TC's Failure to Grant Mistrial

Woolum contended on appeal that the TC erred by not declaring a mistrial due to inadvertant jury misconduct stemming from two of the jurors becoming ill from high blood pressure and heart problems and having to be transported to the hospital during the deliberations. Woolum felt that since the nature of the juror's problems were due to the very same issue in the case (high blood pressure), these two jurors could have become biased against him as well as the other jurors who witnessed the two jurors' illnesses. The COA noted that the judge gave admonitions to the jury on a daily basis throughout the trial as well as immediately after the jurors fell ill and again before deliberations resumed several days later, and that juries are presumed to follow a court's admonitions.
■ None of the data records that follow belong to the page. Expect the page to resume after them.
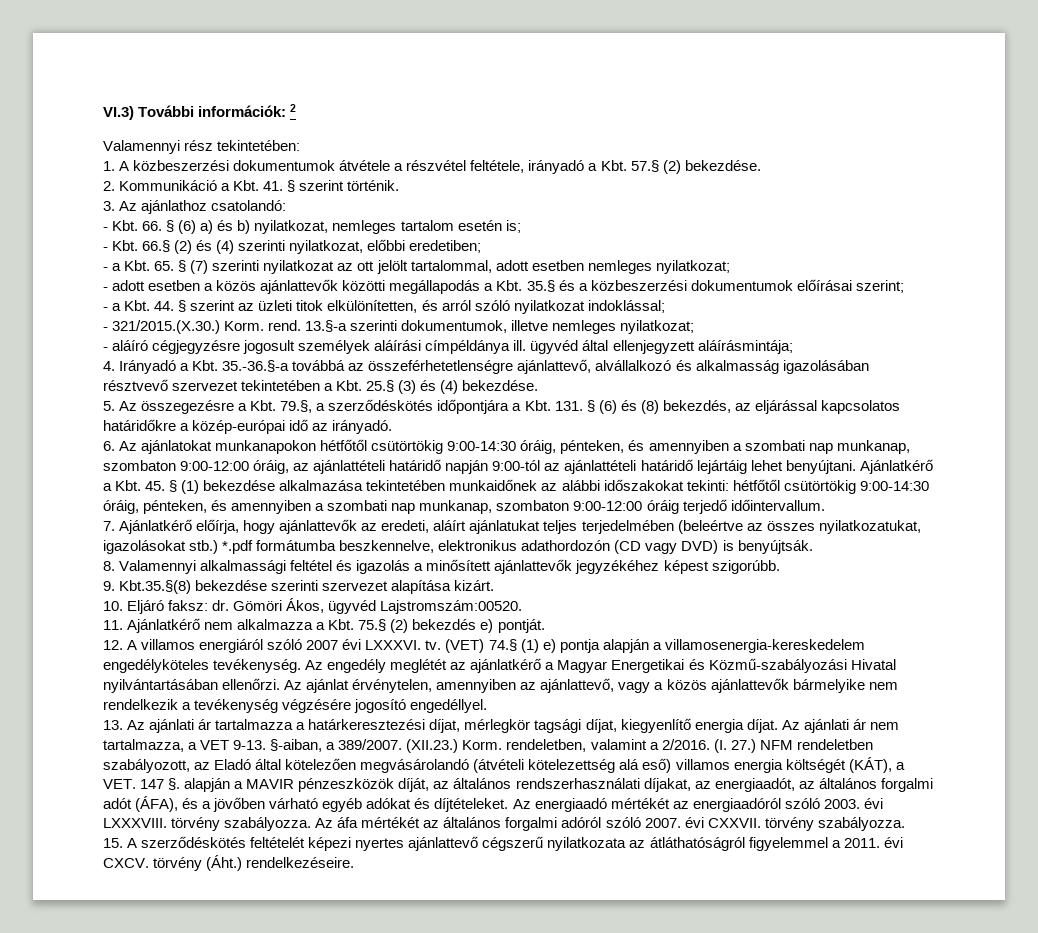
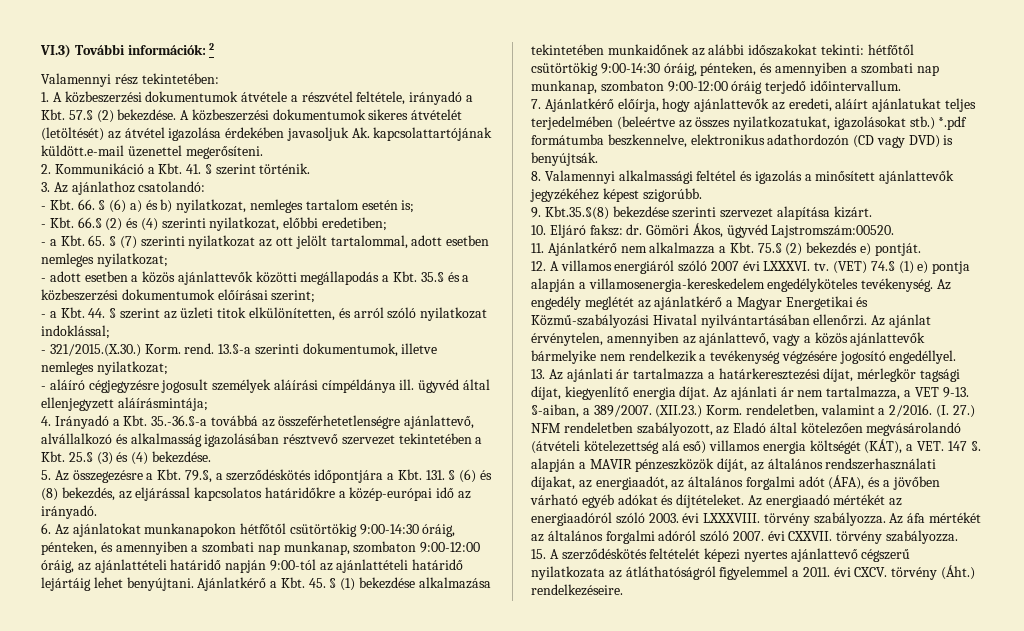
+ A közbeszerzési dokumentumok sikeres átvételét (letöltését) az átvétel igazolása érdekében javasoljuk Ak. kapcsolattartójának küldött.e-mail üzenettel megerősíteni.

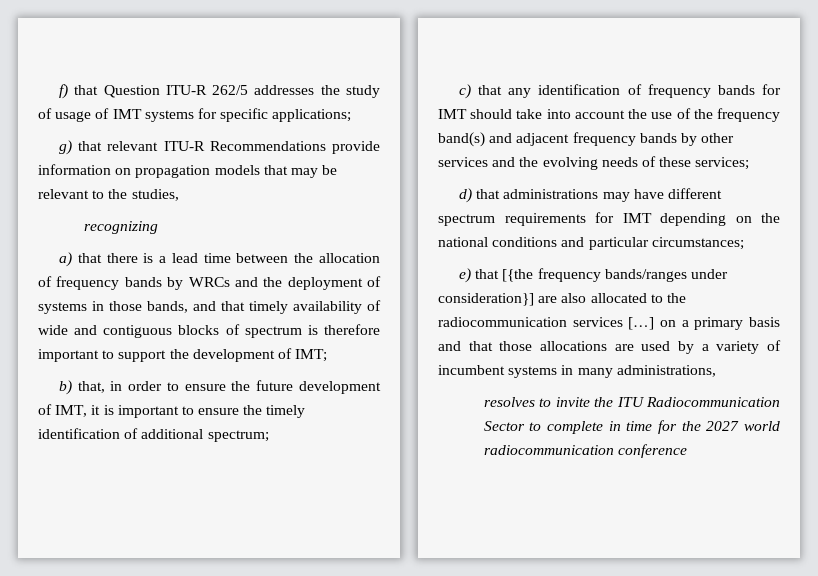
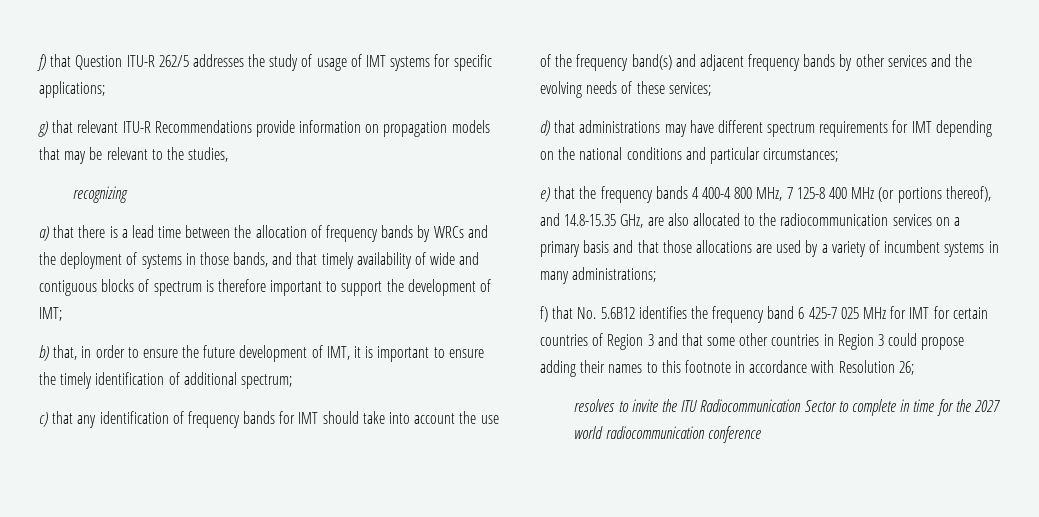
- e) that [{the frequency bands/ranges under consideration}] are also allocated to the radiocommunication services […] on a primary basis and that those allocations are used by a variety of incumbent systems in many administrations,
+ e) that the frequency bands 4 400-4 800 MHz, 7 125-8 400 MHz (or portions thereof), and 14.8-15.35 GHz, are also allocated to the radiocommunication services on a primary basis and that those allocations are used by a variety of incumbent systems in many administrations;
+ f) that No. 5.6B12 identifies the frequency band 6 425-7 025 MHz for IMT for certain countries of Region 3 and that some other countries in Region 3 could propose adding their names to this footnote in accordance with Resolution 26;

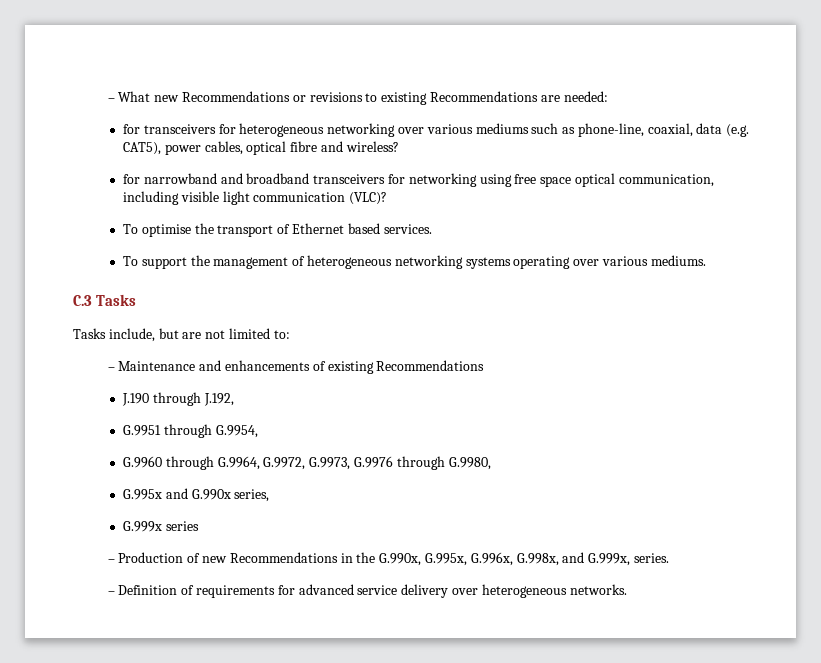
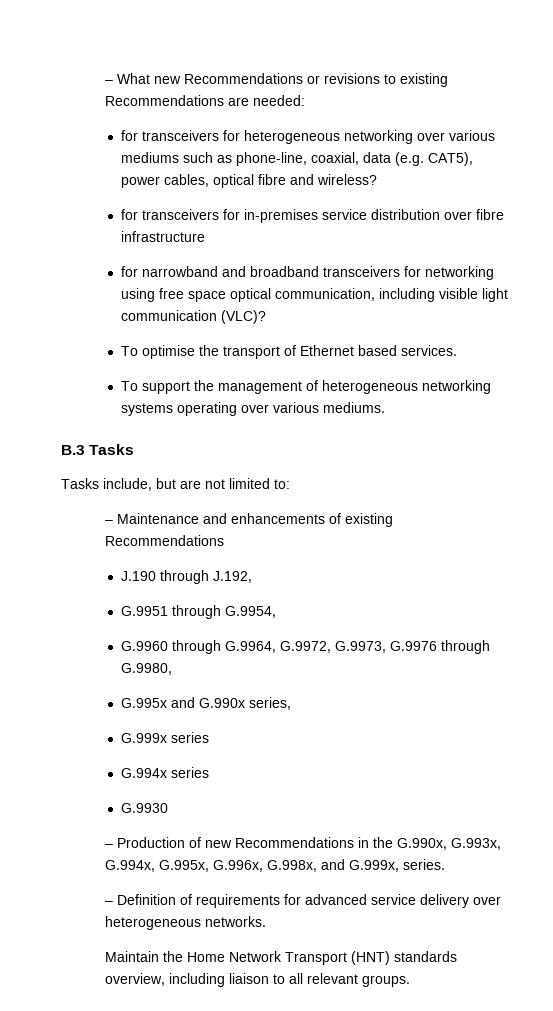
+ for transceivers for in-premises service distribution over fibre infrastructure
- C.3 Tasks
+ B.3 Tasks
+ G.994x series
+ G.9930
- – Production of new Recommendations in the G.990x, G.995x, G.996x, G.998x, and G.999x, series.
+ – Production of new Recommendations in the G.990x, G.993x, G.994x, G.995x, G.996x, G.998x, and G.999x, series.
+ Maintain the Home Network Transport (HNT) standards overview, including liaison to all relevant groups.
Without some specific evidence to the contrary, the COA ruled that a mistrial was not warranted.

TC's Grant of New Trial

Woolum argued that the TC erred by overruling the jury's verdict and granting the Hillman's a new trial on damages (concerning the wrongful death claim) since evidence presented in regard to the child's genetic defect could have permitted the jury to find that the child had no ability to earn money. In response, the COA reiterated the Supreme Court's decision in Turfway Park Racing Ass'n v. Griffin (1992) that only evidence of a disability so profound as to render the child incapable of earning money can defeat a permanent impairment claim. While Woolum contended that the unknown genetic abnormality prevented the placenta from developing properly thereby resulting in stillbirth, the COA noted that none of its experts had any evidence to indicate that the child would grow up to be anything but normal. The COA thus concluded that the TC's grant of a new trial on impairment damages was not clearly erroneous.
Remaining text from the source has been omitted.